Segment Start: Data for review
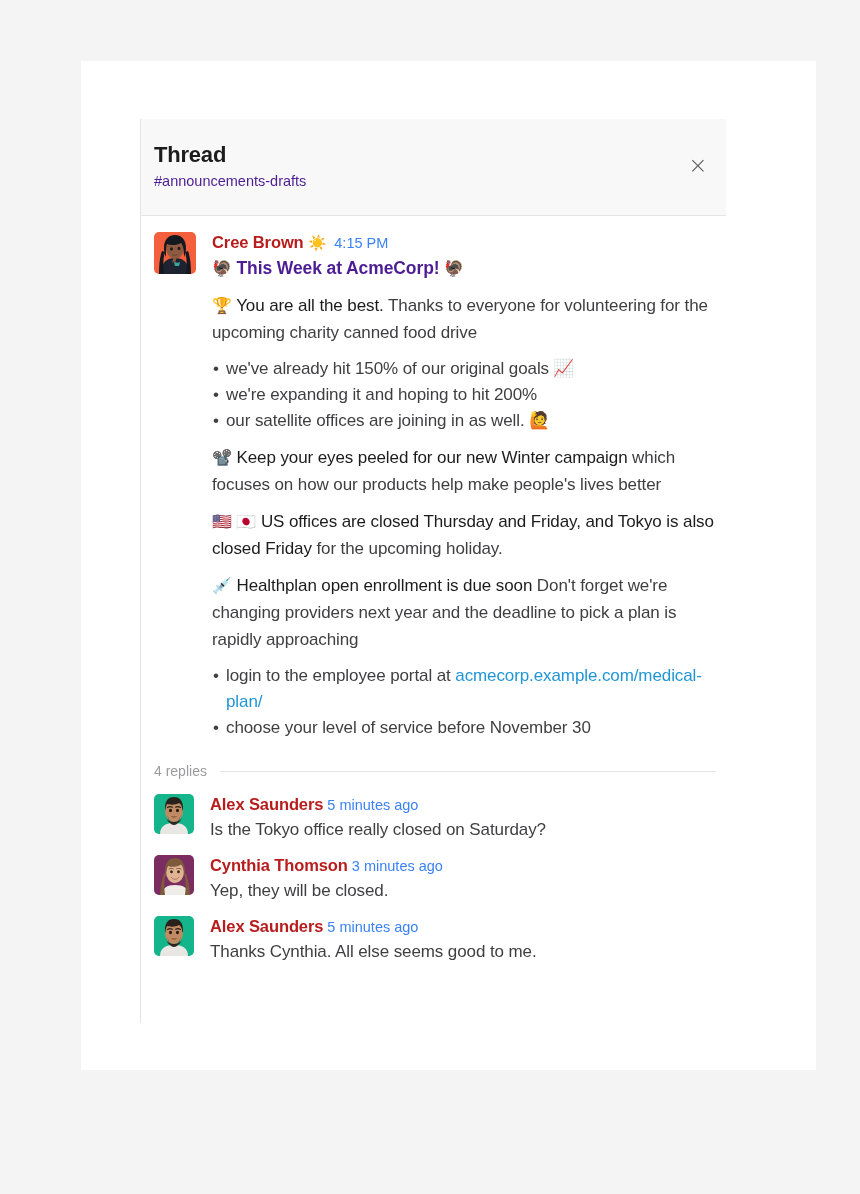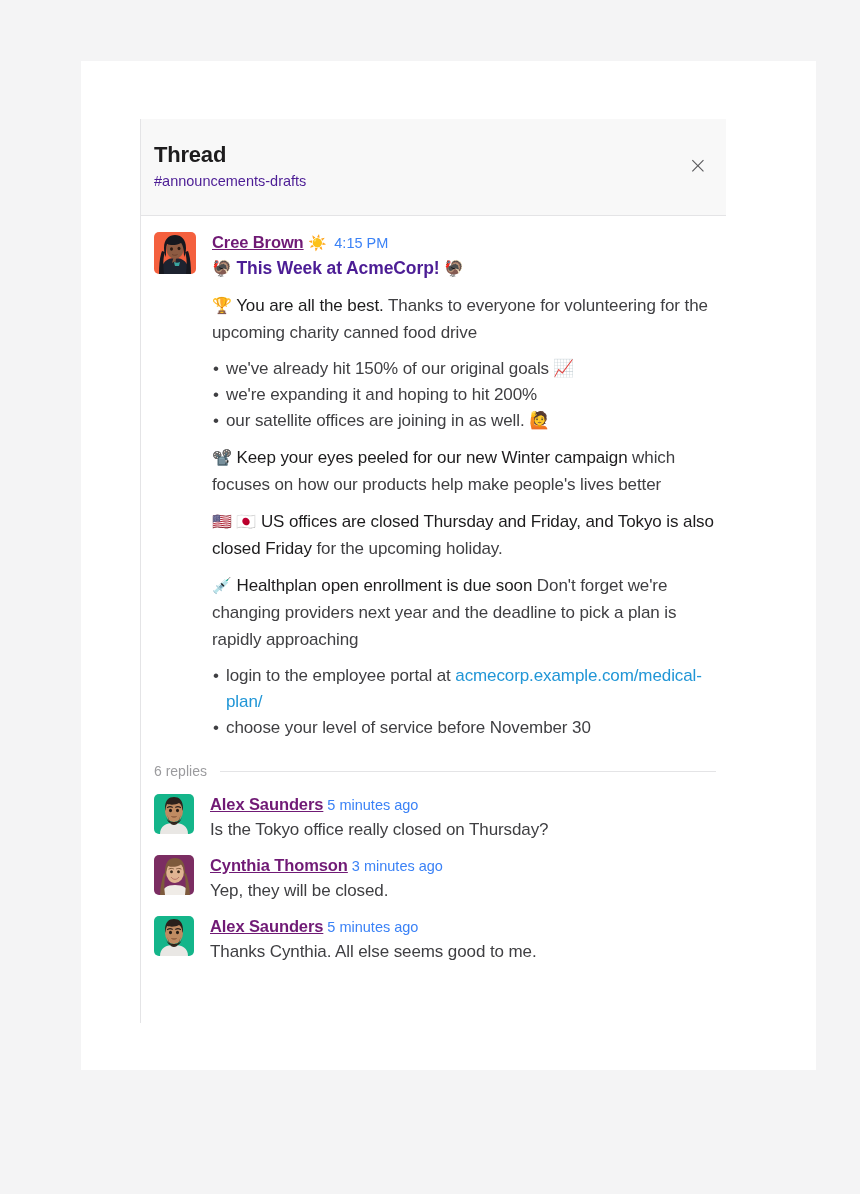--- a/index.html
+++ b/index.html
@@ -106,23 +106,22 @@
   }
 
   .msg-meta {
     line-height: 22px;
     margin-bottom: 1px;
     white-space: nowrap;
   }
   .author {
     font-size: 16.5px;
     font-weight: bold;
-    color: #701a75;
+    color: #b91c1c;
     letter-spacing: -0.1px;
-    text-decoration: underline;
   }
   .meta-emoji {
     font-size: 15px;
     margin: 0 3px 0 5px;
     font-family: "DejaVu Sans", sans-serif;
   }
   .timestamp {
     font-size: 14.5px;
     color: #3b82f6;
     margin-left: 4px;
@@ -291,21 +290,21 @@
             <ul class="bullets">
               <li><span>login to the employee portal at </span><span class="link">acmecorp.example.com/medical-plan/</span></li>
               <li>choose your level of service before November 30</li>
             </ul>
 
           </div>
         </div>
       </div>
 
       <div class="replies-divider">
-        <span class="replies-count">6 replies</span>
+        <span class="replies-count">4 replies</span>
         <span class="divider-rule"></span>
       </div>
 
       <div class="message reply">
         <div class="avatar">
           <svg class="av-svg" viewBox="0 0 40 40">
             <rect width="40" height="40" fill="#14b58a"></rect>
             <path d="M6 40 C6 32 12 29 20 29 C28 29 34 32 34 40 Z" fill="#e9e7e4"></path>
             <ellipse cx="20" cy="17" rx="9" ry="11" fill="#c08b62"></ellipse>
             <path d="M11 14 C11 6 15 3 20 3 C25 3 29 6 29 14 C29 15 29 16 28.5 17 C28 12 27 10 25 9 C22 11 16 11 13 10 C12 12 11.6 14 11.4 17 C11 16 11 15 11 14 Z" fill="#2b211c"></path>
@@ -315,21 +314,21 @@
             <ellipse cx="23.5" cy="16.5" rx="1.5" ry="1.7" fill="#241a14"></ellipse>
             <path d="M13.5 13.5 C15 12.6 17 12.6 18.3 13.3" stroke="#2b211c" stroke-width="1.2" fill="none" stroke-linecap="round"></path>
             <path d="M21.7 13.3 C23 12.6 25 12.6 26.5 13.5" stroke="#2b211c" stroke-width="1.2" fill="none" stroke-linecap="round"></path>
             <path d="M17.5 22.5 C19 23.2 21 23.2 22.5 22.5" stroke="#7a4a30" stroke-width="1" fill="none"></path>
           </svg>
         </div>
         <div class="msg-content">
           <div class="msg-meta">
             <span class="author">Alex Saunders</span><span class="timestamp">5 minutes ago</span>
           </div>
-          <div class="msg-text">Is the Tokyo office really closed on Thursday?</div>
+          <div class="msg-text">Is the Tokyo office really closed on Saturday?</div>
         </div>
       </div>
 
       <div class="message reply">
         <div class="avatar">
           <svg class="av-svg" viewBox="0 0 40 40">
             <rect width="40" height="40" fill="#7b2d62"></rect>
             <path d="M8 40 C8 33 13 30 21 30 C29 30 35 33 35 40 Z" fill="#f0ece7"></path>
             <ellipse cx="21" cy="17" rx="9" ry="11" fill="#e0b492"></ellipse>
             <path d="M11 17 C11 7 15 3 21 3 C27 3 31 7 31 17 C31 19 30.5 21 30 22 C30 15 29 11 27 9.5 C24 12 17 12.5 14 11 C12.5 14 12 18 12 22 C11.5 21 11 19 11 17 Z" fill="#7d5a3c"></path>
Segment End: Data for review
Work required:
The listing above must be repeated exactly. Its pictures are not part of the copy.

Result below:
--- a/index.html
+++ b/index.html
@@ -106,23 +106,22 @@
   }
 
   .msg-meta {
     line-height: 22px;
     margin-bottom: 1px;
     white-space: nowrap;
   }
   .author {
     font-size: 16.5px;
     font-weight: bold;
-    color: #701a75;
+    color: #b91c1c;
     letter-spacing: -0.1px;
-    text-decoration: underline;
   }
   .meta-emoji {
     font-size: 15px;
     margin: 0 3px 0 5px;
     font-family: "DejaVu Sans", sans-serif;
   }
   .timestamp {
     font-size: 14.5px;
     color: #3b82f6;
     margin-left: 4px;
@@ -291,21 +290,21 @@
             <ul class="bullets">
               <li><span>login to the employee portal at </span><span class="link">acmecorp.example.com/medical-plan/</span></li>
               <li>choose your level of service before November 30</li>
             </ul>
 
           </div>
         </div>
       </div>
 
       <div class="replies-divider">
-        <span class="replies-count">6 replies</span>
+        <span class="replies-count">4 replies</span>
         <span class="divider-rule"></span>
       </div>
 
       <div class="message reply">
         <div class="avatar">
           <svg class="av-svg" viewBox="0 0 40 40">
             <rect width="40" height="40" fill="#14b58a"></rect>
             <path d="M6 40 C6 32 12 29 20 29 C28 29 34 32 34 40 Z" fill="#e9e7e4"></path>
             <ellipse cx="20" cy="17" rx="9" ry="11" fill="#c08b62"></ellipse>
             <path d="M11 14 C11 6 15 3 20 3 C25 3 29 6 29 14 C29 15 29 16 28.5 17 C28 12 27 10 25 9 C22 11 16 11 13 10 C12 12 11.6 14 11.4 17 C11 16 11 15 11 14 Z" fill="#2b211c"></path>
@@ -315,21 +314,21 @@
             <ellipse cx="23.5" cy="16.5" rx="1.5" ry="1.7" fill="#241a14"></ellipse>
             <path d="M13.5 13.5 C15 12.6 17 12.6 18.3 13.3" stroke="#2b211c" stroke-width="1.2" fill="none" stroke-linecap="round"></path>
             <path d="M21.7 13.3 C23 12.6 25 12.6 26.5 13.5" stroke="#2b211c" stroke-width="1.2" fill="none" stroke-linecap="round"></path>
             <path d="M17.5 22.5 C19 23.2 21 23.2 22.5 22.5" stroke="#7a4a30" stroke-width="1" fill="none"></path>
           </svg>
         </div>
         <div class="msg-content">
           <div class="msg-meta">
             <span class="author">Alex Saunders</span><span class="timestamp">5 minutes ago</span>
           </div>
-          <div class="msg-text">Is the Tokyo office really closed on Thursday?</div>
+          <div class="msg-text">Is the Tokyo office really closed on Saturday?</div>
         </div>
       </div>
 
       <div class="message reply">
         <div class="avatar">
           <svg class="av-svg" viewBox="0 0 40 40">
             <rect width="40" height="40" fill="#7b2d62"></rect>
             <path d="M8 40 C8 33 13 30 21 30 C29 30 35 33 35 40 Z" fill="#f0ece7"></path>
             <ellipse cx="21" cy="17" rx="9" ry="11" fill="#e0b492"></ellipse>
             <path d="M11 17 C11 7 15 3 21 3 C27 3 31 7 31 17 C31 19 30.5 21 30 22 C30 15 29 11 27 9.5 C24 12 17 12.5 14 11 C12.5 14 12 18 12 22 C11.5 21 11 19 11 17 Z" fill="#7d5a3c"></path>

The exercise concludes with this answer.